How to understand training generated folders?¶

DI-engine generates many folders during training:

In serial mode, DI-engine generates log and checkpoint folders.

In parallel mode, DI-engine generates log, checkpoint, data and policy folders.

We will introduce these two modes one by one.

Serial mode¶

In serial mode, generated file tree is as follows:

cartpole_dqn
├── ckpt
│   ├── ckpt_best.pth.tar
│   ├── iteration_0.pth.tar
│   └── iteration_561.pth.tar
├── formatted_total_config.py
├── log
│   ├── buffer
│   │   └── buffer_logger.txt
│   ├── collector
│   │   └── collector_logger.txt
│   ├── evaluator
│   │   └── evaluator_logger.txt
│   ├── learner
│   │   └── learner_logger.txt
│   └── serial
│       └── events.out.tfevents.1626453528.CN0014009700M.local
└── total_config.py

log/buffer

In buffer folder, there is a file named buffer_logger.txt including some information about the data usage in the buffer.

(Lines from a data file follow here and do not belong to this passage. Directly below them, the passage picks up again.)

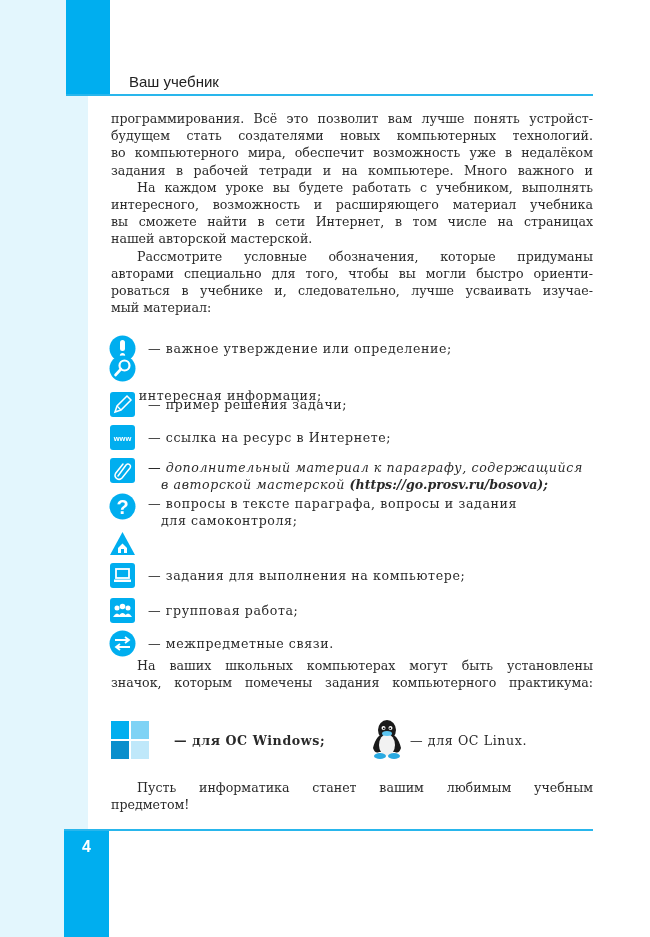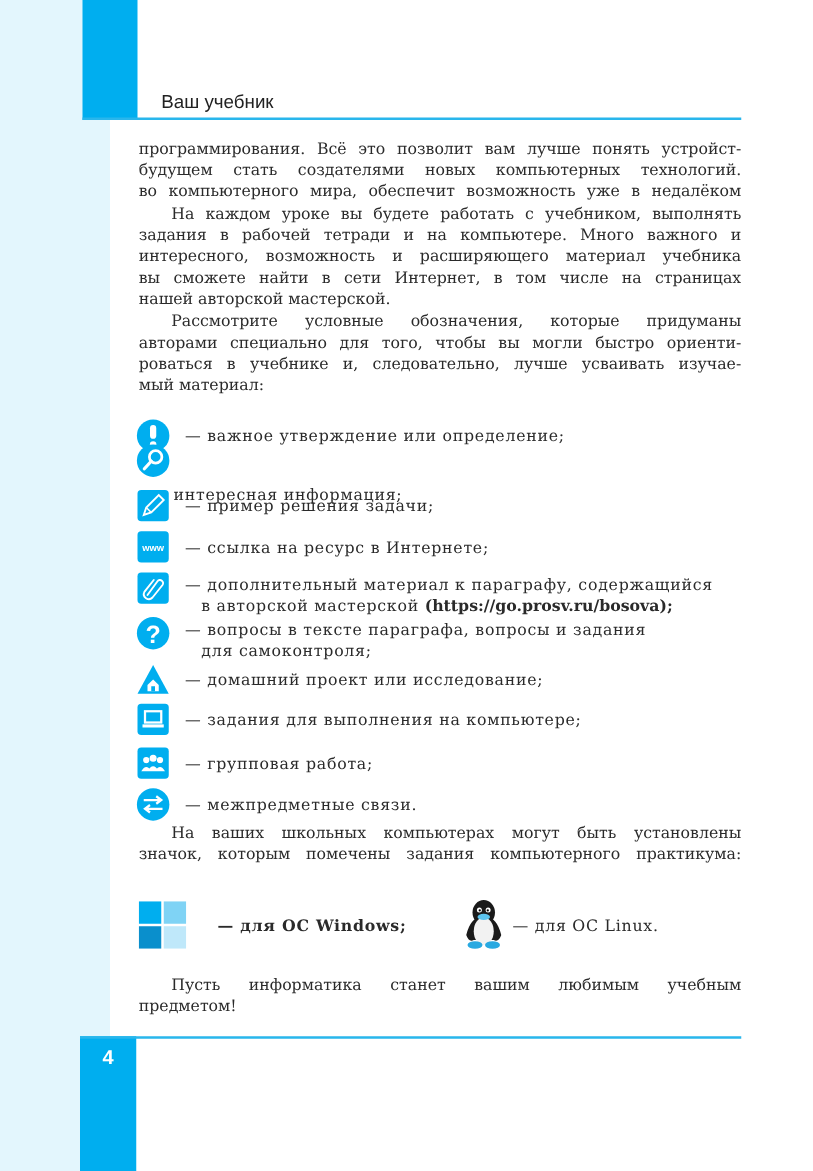"На каждом уроке вы будете" span.line { order: before "задания в рабочей тетради и" -> after "задания в рабочей тетради и" }
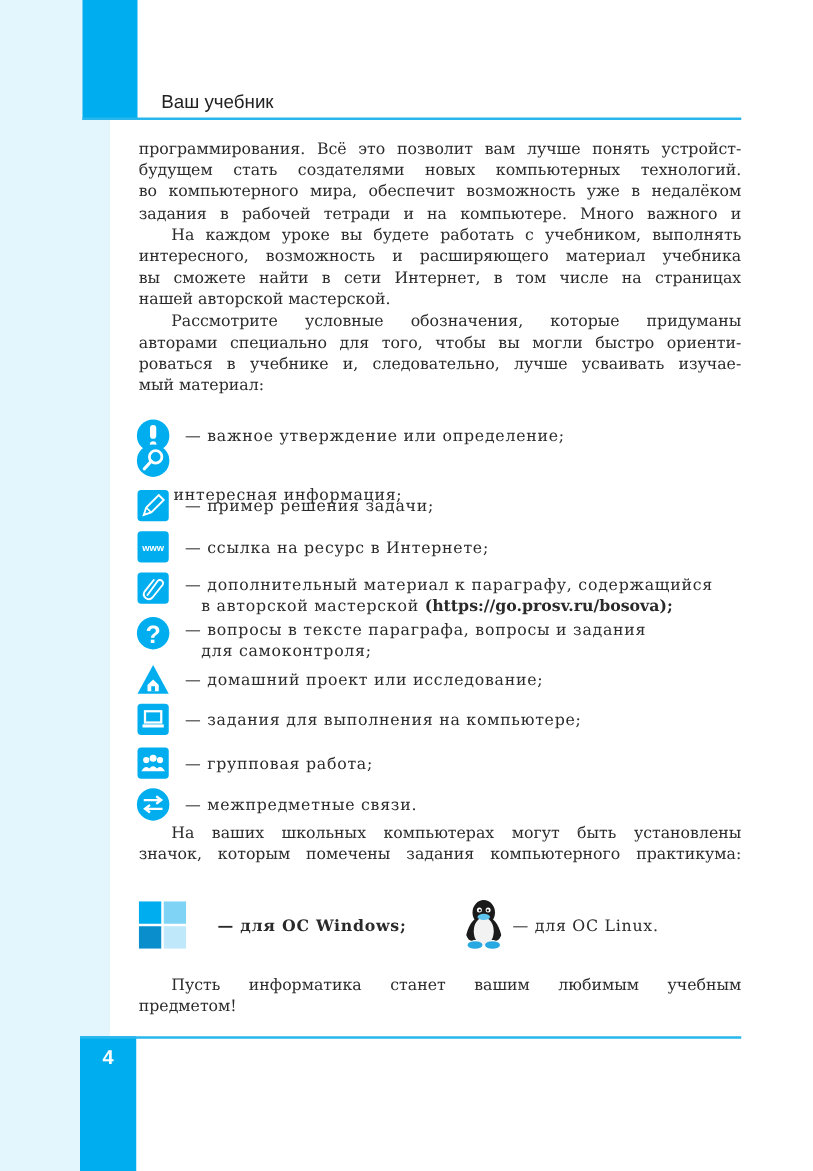"— дополнительный материал к параграфу," span.legend-text { font-style: none -> italic }
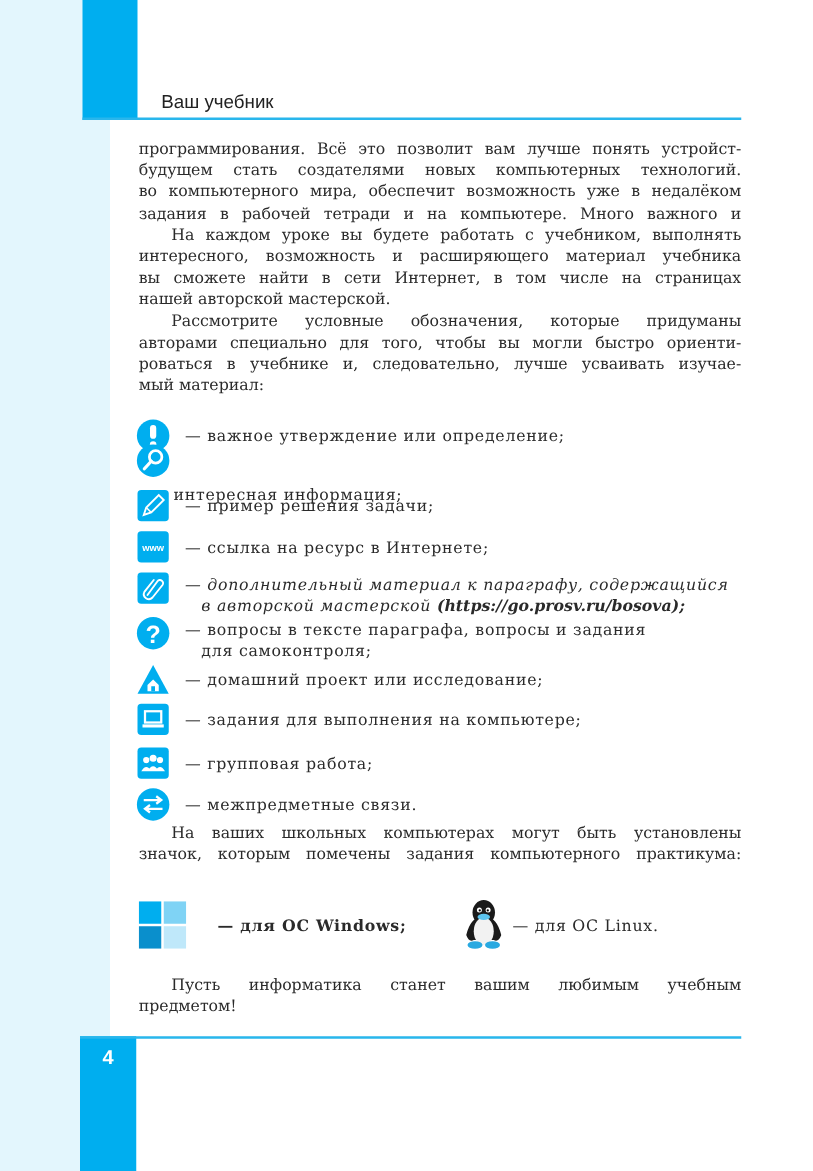"— домашний проект или исследование;" span.legend-text { html: <span>— домашний проект или исследование;</span> -> none }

After a certain number of sample times, sample information will be printed to display the attributes of the sampled data, which demonstrating data quality. The table is like this:

Name

use_avg

use_max

priority_avg

priority_max

priority_min

staleness_avg

staleness_max

Value

float

int

float

float

float

float

float

After a certain number of seconds, throughput information(number of push, sample, remove, valid) will be printed like this:

Name

pushed_in

sampled_out

removed

current_have

Value

float

float

float

float
log/collector
In collector folder, there is a file named collector_logger.txt including some information about the interaction with the environment.
- Set default n_sample mode. The collector’s basic information: n_sample and env_num. n_sample means the number of data samples collected. For env_num, it means how many environments the collector will interact with.
- Special information when the collector interact with the environment,such as
  episode_count: The count of collecting data episode
  
  envstep_count: The count of collecting data envstep
  
  train_sample_count: The count of train sample data
  
  avg_envstep_per_episode: Average envstep per eposide
  
  avg_sample_per_episode: Average sample num per eposide
  
  avg_envstep_per_sec: Average envstep per second
  
  avg_train_sample_per_sec: Average train sample per second
  
  avg_episode_per_sec: Average eposide per second
  
  collect_time: How much time did the collector spend
  
  reward_mean: Average reward
  
  reward_std: The reward’s standard deviation
  
  each_reward: Each reward when the collector interact with an environment.
  
  reward_max: The max reward
  
  reward_min: The min reward
  
  total_envstep_count: Total envstep number
  
  total_train_sample_count: Total train sample number
  
  total_episode_count: Total episode number
  
  total_duration: Total duration
log/evaluator
In evaluator folder, there is a file named evaluator_logger.txt including some information about the evaluator when collector interacts with the environment.
- [INFO]: env finish episode, final reward: xxx, current episode: xxx
- train_iter: The train iter
- ckpt_name: The model path, such as iteration_0.pth.tar
- episode_count: The count of episode
- envstep_count: The count of envstep
- evaluate_time: How much time did the evaluator spend
- avg_envstep_per_episode: Average envstep per eposide
- avg_envstep_per_sec: Average envstep per second
- avg_time_per_episode: Average time per eposide
- reward_mean: Average reward
- reward_std: The reward’s standard deviation
- each_reward: Each reward when the evaluator interact with an environment.
- reward_max: The max reward
- reward_min: The min reward

log/learner

In learner folder, there is a file named learner_logger.txt including some information about the learner.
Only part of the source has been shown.